The stories had to be wrong, because how could such evil darkness make something as wonderful as him?
‘They can be wrong,’ I played with the hair at the nape of his neck, seeing the swirls of silver in his gaze. ‘They have to be wrong.’
Had to because there was nothing wrong about the man in my arms. Nothing wicked or strange.
‘None of it makes any sense.’ Verr couldn’t be cursed.
Couldn’t be so hateful if they remained above.
If they were beings just trying to survive, and their presence had done nothing to corrupt those seals.
It was mortal men who had. Mortal men who had hungered and sought to awaken the Old Gods.
‘I know deep down you believe that too.’
He’d seen. Other Verr. He’d been searching for that very reason.
His forehead pressed against my own as he dragged in a deep breath.
‘I’m scared of what I’ll become.’ Those words were too soft from his lips. Too hopeless.
‘I’m not.’ I pressed a kiss to his shoulder, his fingers curling into my hair to hold me. I should have felt relief, only the depths of how he cared, of how much I loved him made something else bloom inside of me. Childish, desperate fear. How easily things could be taken away.
A wild, deep sadness suddenly clawed at my ribs.
‘My only fear is that they’ll take you away,’ I whispered into the barest inches between us. The words broke apart, small fragile things I was too scared to hold. ‘That they’ll take it all away.’
To be left with nothing but the pain of it. To be lost once more. I didn’t think I’d survive losing him, not as I’d survived losing everything else.
His lips brushed my brow, gentle in his reassurance before ducking to the shell of my ear. ‘There is nowhere I could wander where I wouldn’t find my way back to you, Kat. In this life or the next.’
I wrapped my arms around him, perhaps desperately.
‘Promise?’ I demanded softly, feeling the sheer strength of him as he held me just as tightly as I held him.
He took my hand from around his side, interlocked our fingers and slid it up to that cursed scar over his heart. The crescent moon. The mark of Serus. ‘I swear it on my mark, Tauria.’

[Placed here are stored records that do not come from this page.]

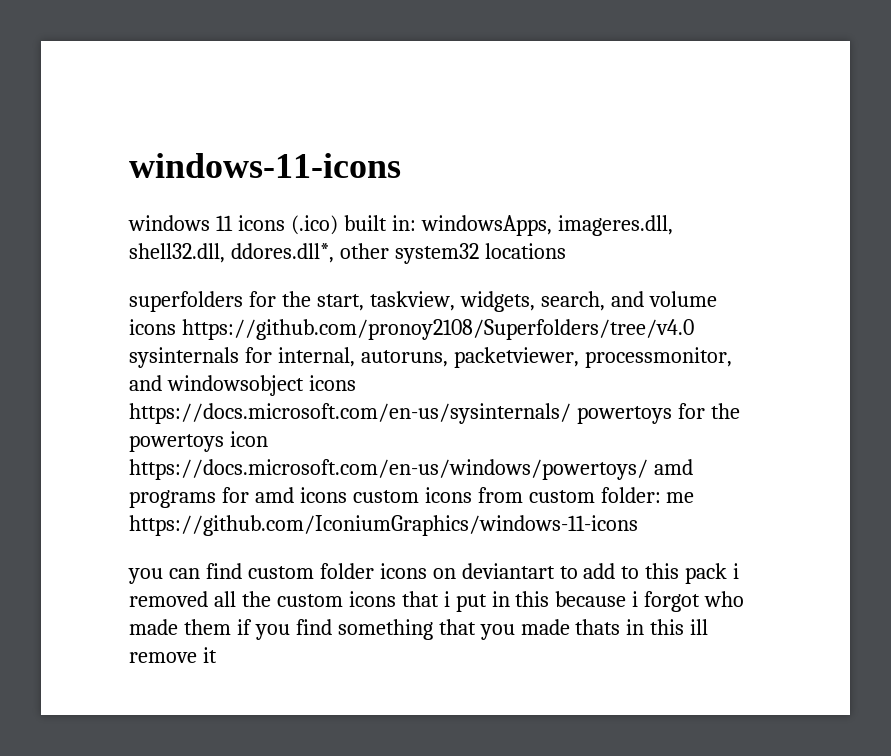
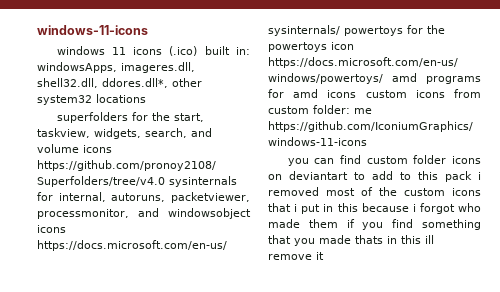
- you can find custom folder icons on deviantart to add to this pack i removed all the custom icons that i put in this because i forgot who made them if you find something that you made thats in this ill remove it
+ you can find custom folder icons on deviantart to add to this pack i removed most of the custom icons that i put in this because i forgot who made them if you find something that you made thats in this ill remove it

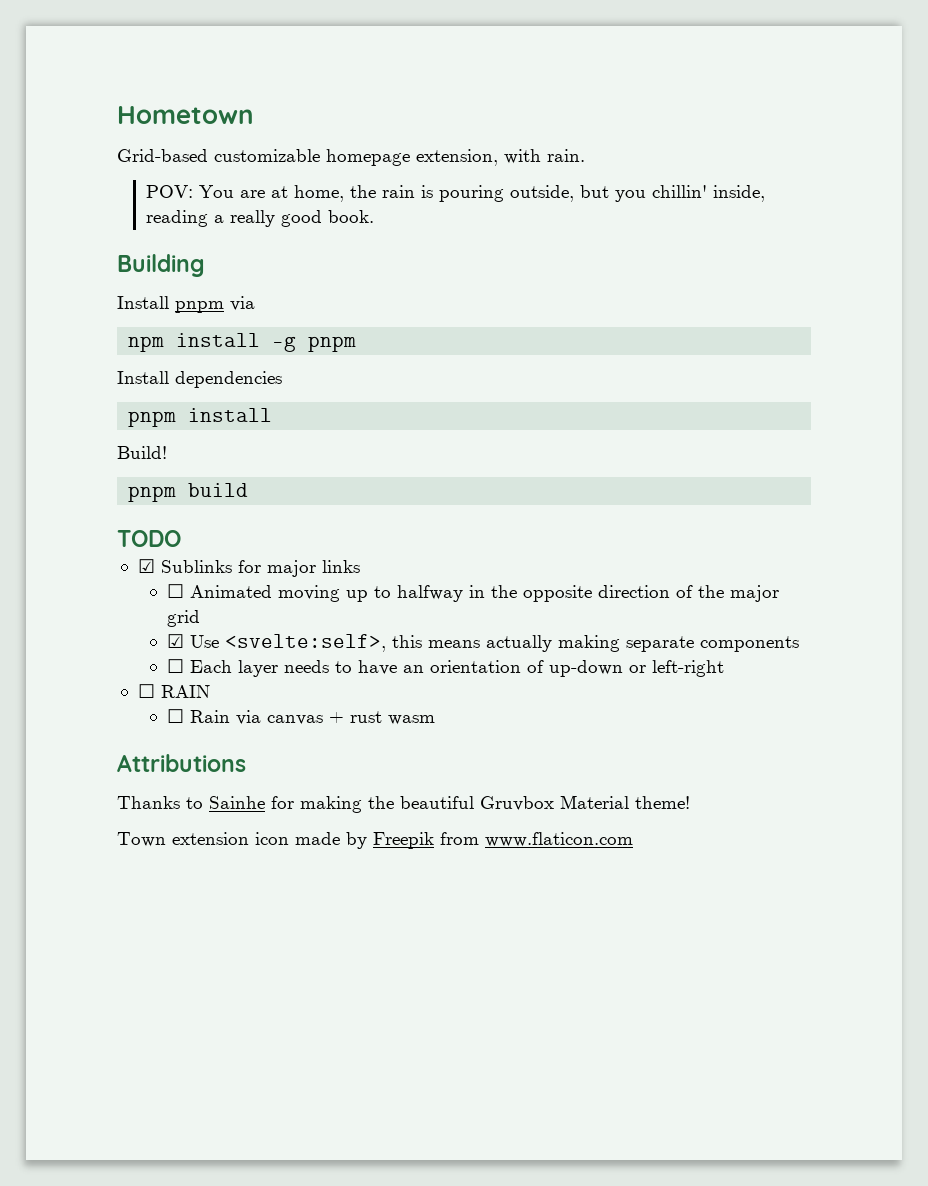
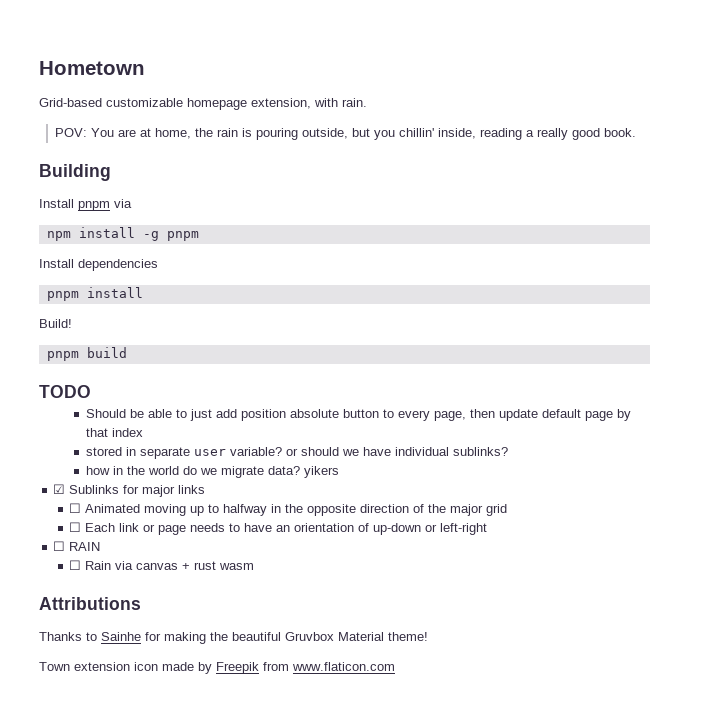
+ Should be able to just add position absolute button to every page, then update default page by that index
+ stored in separate user variable? or should we have individual sublinks?
+ how in the world do we migrate data? yikers
- ☑ Use <svelte:self>, this means actually making separate components
- ☐ Each layer needs to have an orientation of up-down or left-right
+ ☐ Each link or page needs to have an orientation of up-down or left-right

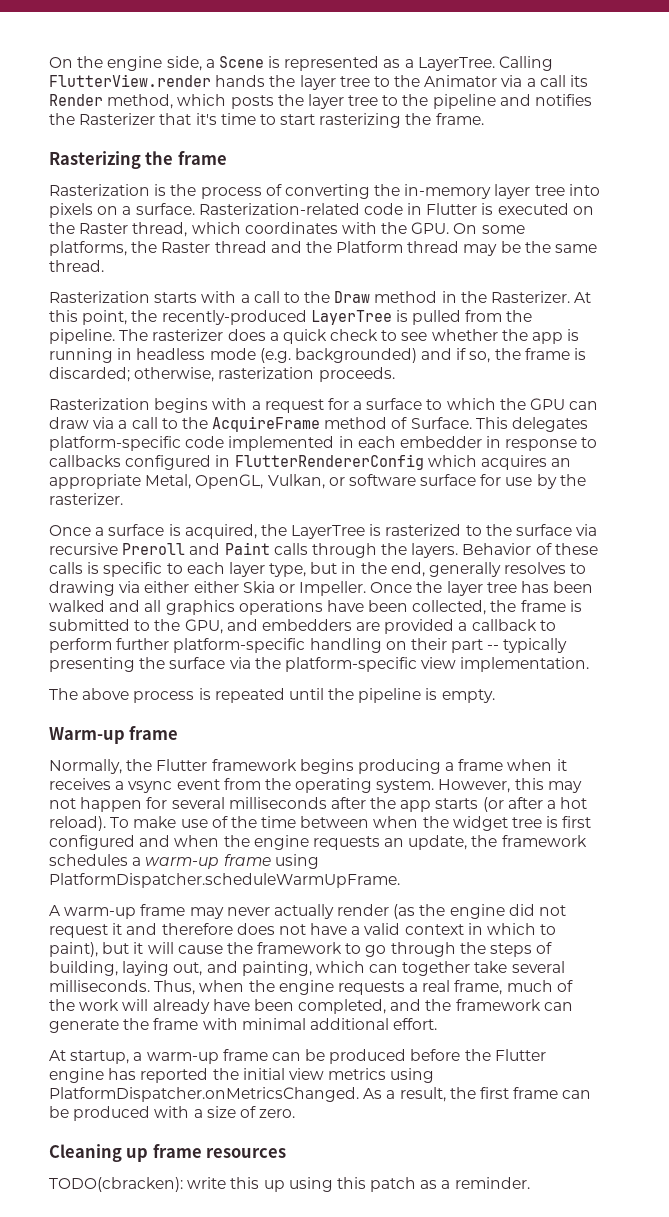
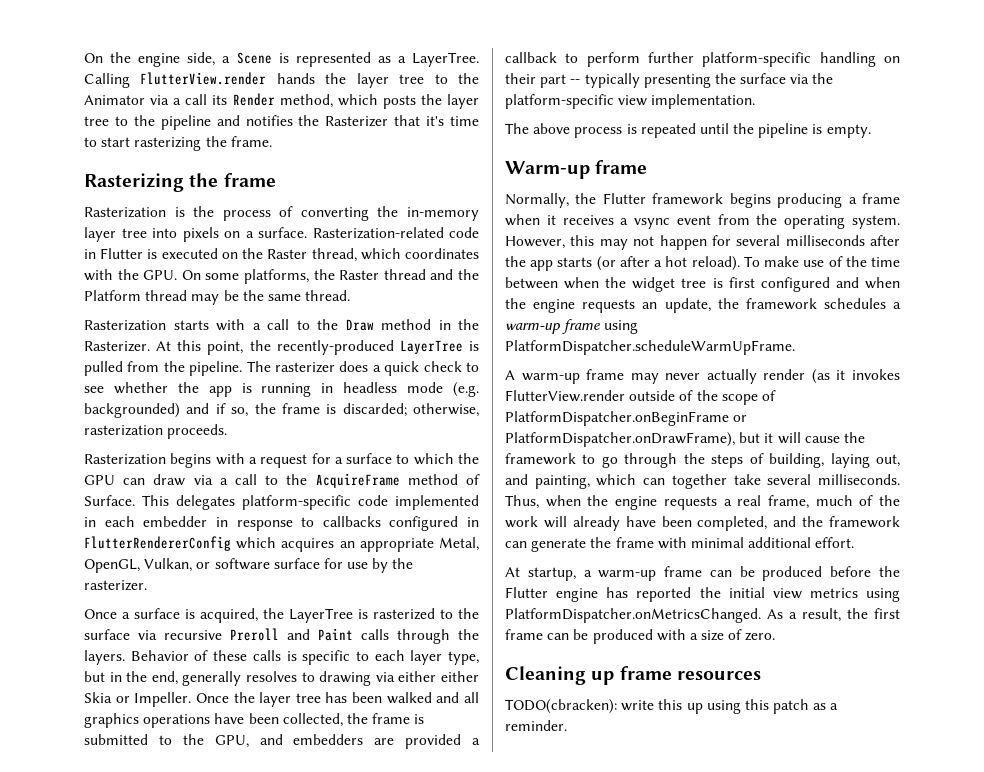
- A warm-up frame may never actually render (as the engine did not request it and therefore does not have a valid context in which to paint), but it will cause the framework to go through the steps of building, laying out, and painting, which can together take several milliseconds.
+ A warm-up frame may never actually render (as it invokes FlutterView.render outside of the scope of PlatformDispatcher.onBeginFrame or PlatformDispatcher.onDrawFrame), but it will cause the framework to go through the steps of building, laying out, and painting, which can together take several milliseconds.

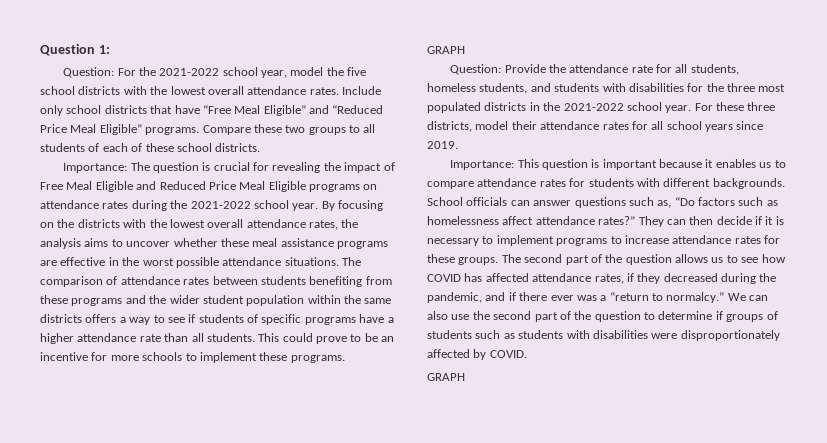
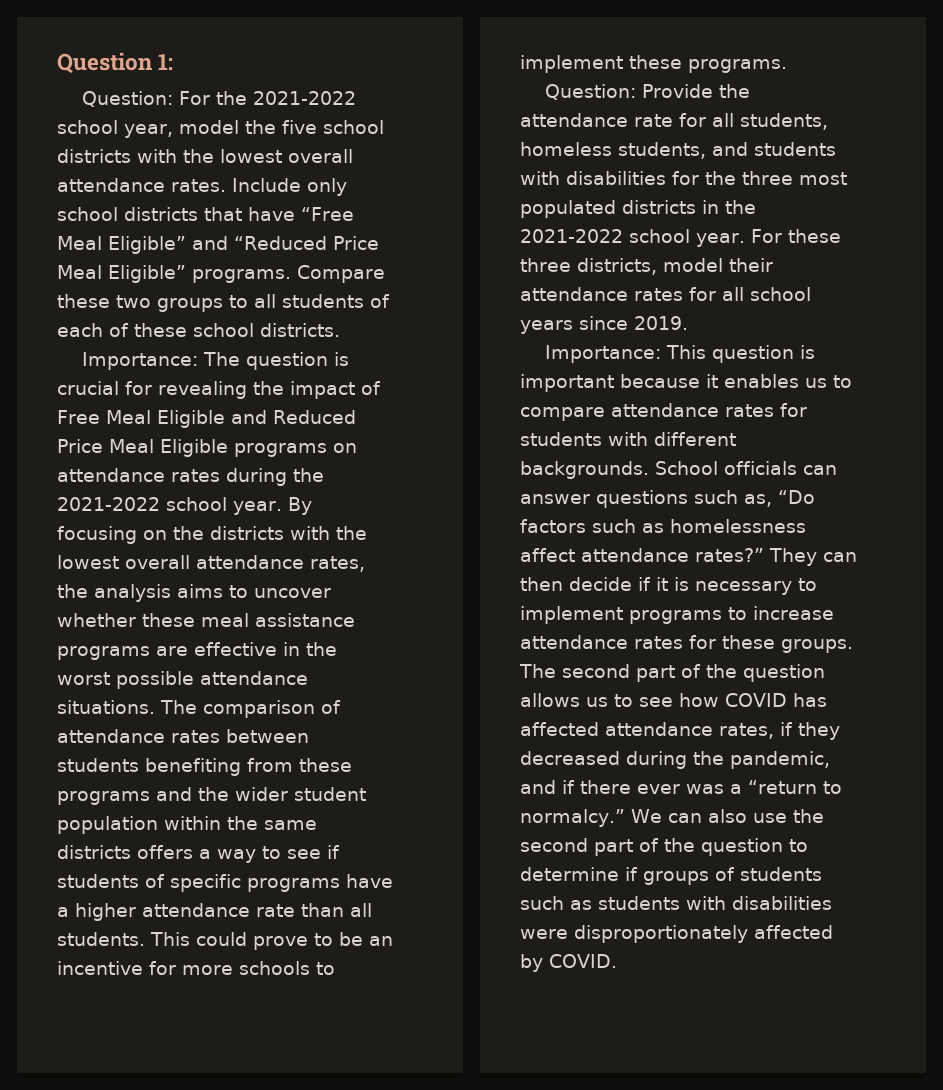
  This could prove to be an incentive for more schools to implement these programs.
- GRAPH
  We can also use the second part of the question to determine if groups of students such as students with disabilities were disproportionately affected by COVID.
- GRAPH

A dangerous promise tangled with his very being, sealed with my true name.
Unbreakable.
My fears quelled as he fell into the cushions and pulled me to lie on him.
As I pressed myself against his chest, feeling the steady beat of his heart against my cheek.
The reassuring curl of his magic around my limbs as if it wanted me closer.
Knowing how such promises could be broken so easily.
Knowing the depth of my parents’ devotion to each other, yet seeing how horribly it all ended.
Only that wasn’t the point. Emrys gave me his devotion anyway.